The third, “Legislating Shared Governance,” was where things got interesting.

Crafted by activists from Wisconsin, a state where students have a statutory right to participate in college governance, the proposal called on the Association to craft a national analysis of “campus and statewide conditions of student rights … abuses of student rights … and prospects for reform.” It further directed USSA to devote resources to defending and expanding students’ rights in campus governance, to create organizing materials and conference workshops in aid of such campaigns, to support legal action by students in defense of their rights, and finally to

“through its member campuses and statewide student associations, conduct a campus, statewide, and national grassroots and lobbying campaign to ensure state legislatures and university administrations codify these rights in state law and university policy.”

In the second round of debate a motion was made to select the DREAM Act and loan forgiveness plans — and only them — as USSA campaigns for the coming year.

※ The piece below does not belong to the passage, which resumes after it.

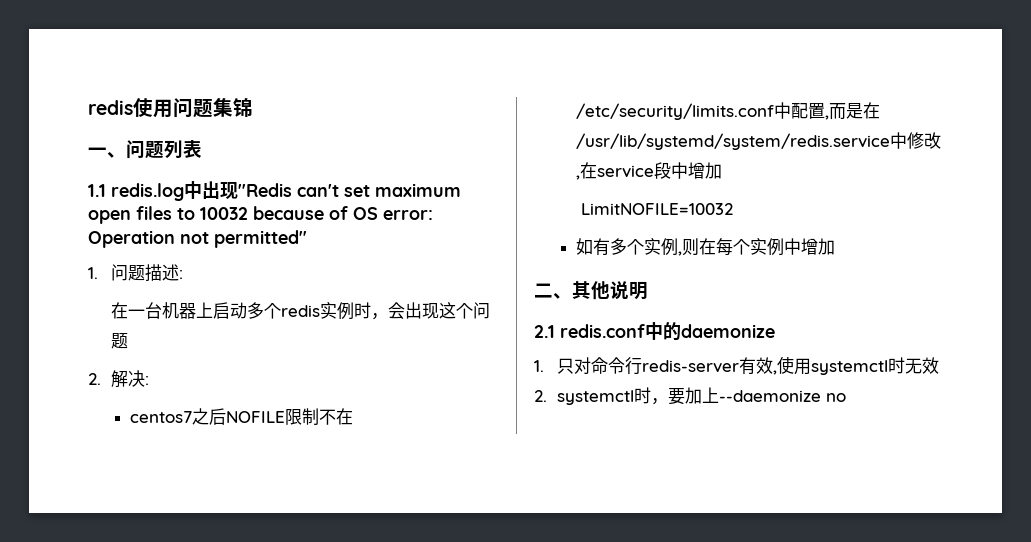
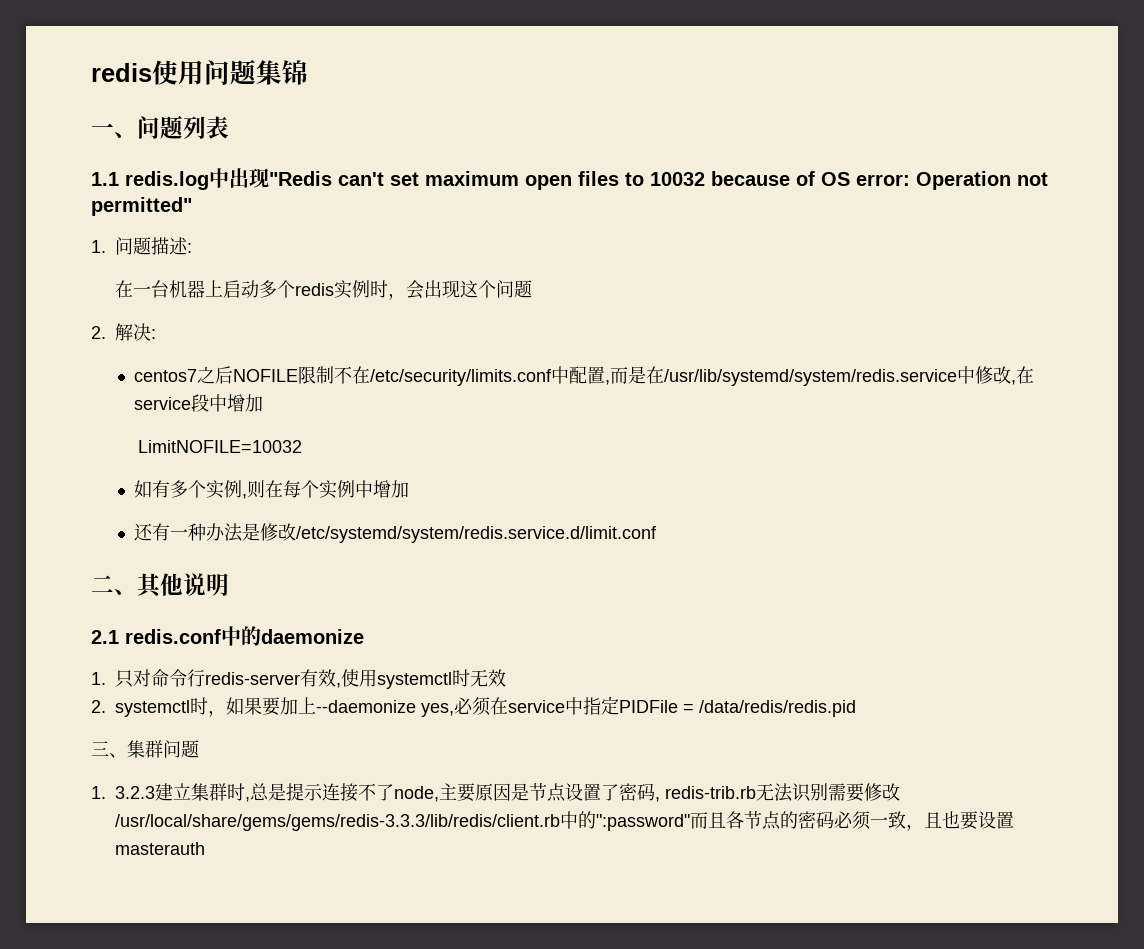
(836, 246) none -> [134,523,658,543] // 还有一种办法是修改/etc/systemd/system/redis.service.d/limit.conf
(669, 401) none -> [226,697,262,715] 如果
[826,393,847,402] no -> [421,696,856,717] [91,740,199,758] [91,783,900,802] [115,811,1014,831] [115,842,205,855] yes,必须在service中指定PIDFile = /data/redis/redis.pid // 三、集群问题 // 1. 3.2.3建立集群时,总是提示连接不了node,主要原因是节点设置了密码, redis-trib.rb无法识别需要修改/usr/local/share/gems/gems/redis-3.3.3/lib/redis/client.rb中的":password"而且各节点的密码必须一致，且也要设置masterauth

The shared governance proposal was offered and rejected as a third campaign in an amendment to that motion, but as debate continued it became clear that the DREAM/loan-forgiveness combo couldn’t win the plenary’s support without it.

And so, after several hours of debate and more than a few off-the-floor negotiating sessions, the amendment was offered again, and accepted.

Why was there so much disagreement? Mostly, I think, because while USSA’s officers and staff do a lot of non-electoral organizing work (and training), the Association’s official campaigns have in recent years primarily been federal legislative advocacy projects, and this isn’t that.

But as folks from Occupy to the DREAMers to USSA’s own partner the Student Labor Action Project (SLAP) have been demonstrating in recent months, there’s a lot happening around youth and student organizing right now that’s only peripherally (if at all) connected to legislative lobbying. This is a movement moment, and it’s going to be fascinating to see what USSA makes of it in the coming year.